■ EXERCISE
The material below holds the lines to copy: from the one with "[1045,213,1123,236] project ->" up to and including the one with "[59,194,283,210] // My". Copy them exactly and skip the pictures.
§ §
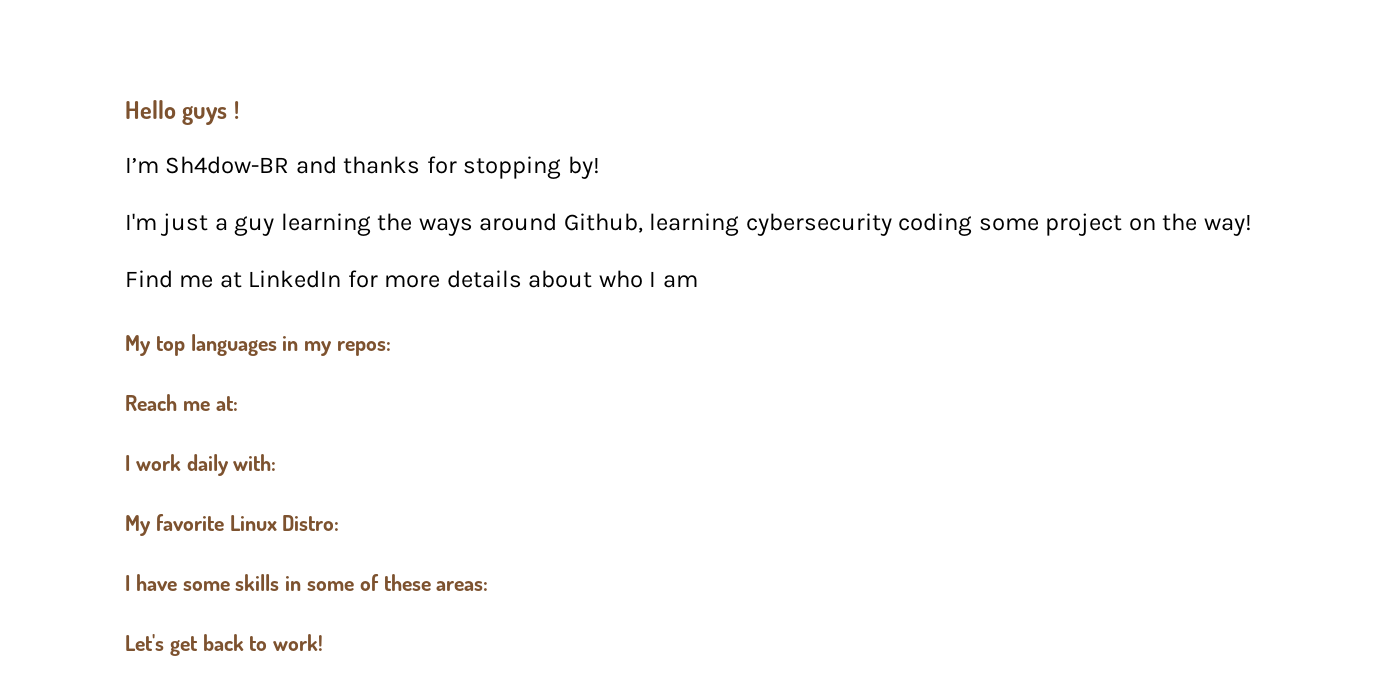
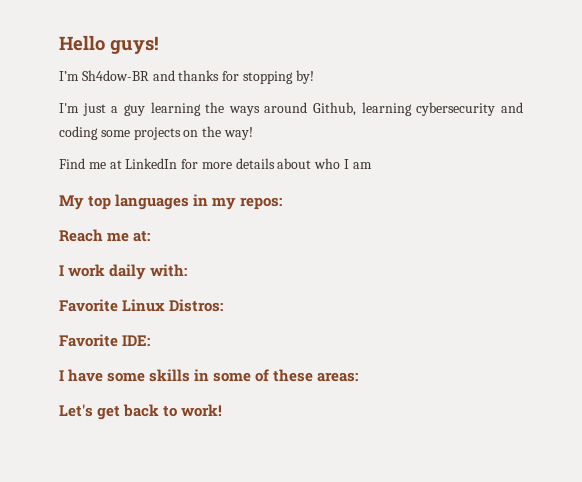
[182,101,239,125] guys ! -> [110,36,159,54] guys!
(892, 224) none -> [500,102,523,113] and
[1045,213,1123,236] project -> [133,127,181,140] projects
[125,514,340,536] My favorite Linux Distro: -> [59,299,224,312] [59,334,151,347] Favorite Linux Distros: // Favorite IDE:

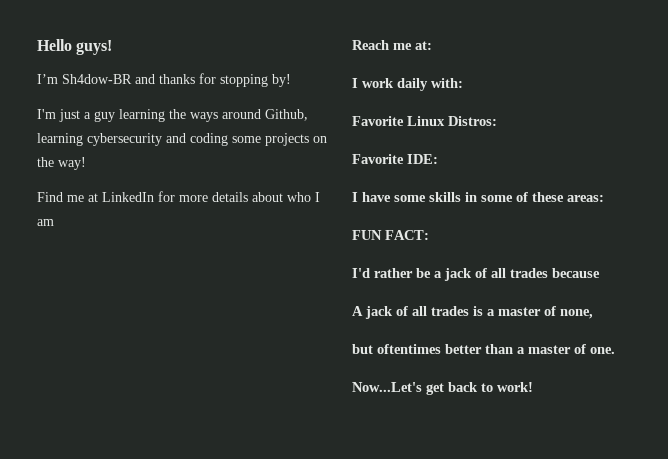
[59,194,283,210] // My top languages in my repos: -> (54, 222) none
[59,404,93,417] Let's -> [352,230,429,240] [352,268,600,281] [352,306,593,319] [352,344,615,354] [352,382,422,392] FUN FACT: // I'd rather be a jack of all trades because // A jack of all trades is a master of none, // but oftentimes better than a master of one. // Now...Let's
§ §
■ RESPONSE FOR THIS EXERCISE
[1045,213,1123,236] project -> [133,127,181,140] projects
[125,514,340,536] My favorite Linux Distro: -> [59,299,224,312] [59,334,151,347] Favorite Linux Distros: // Favorite IDE:

[59,194,283,210] // My top languages in my repos: -> (54, 222) none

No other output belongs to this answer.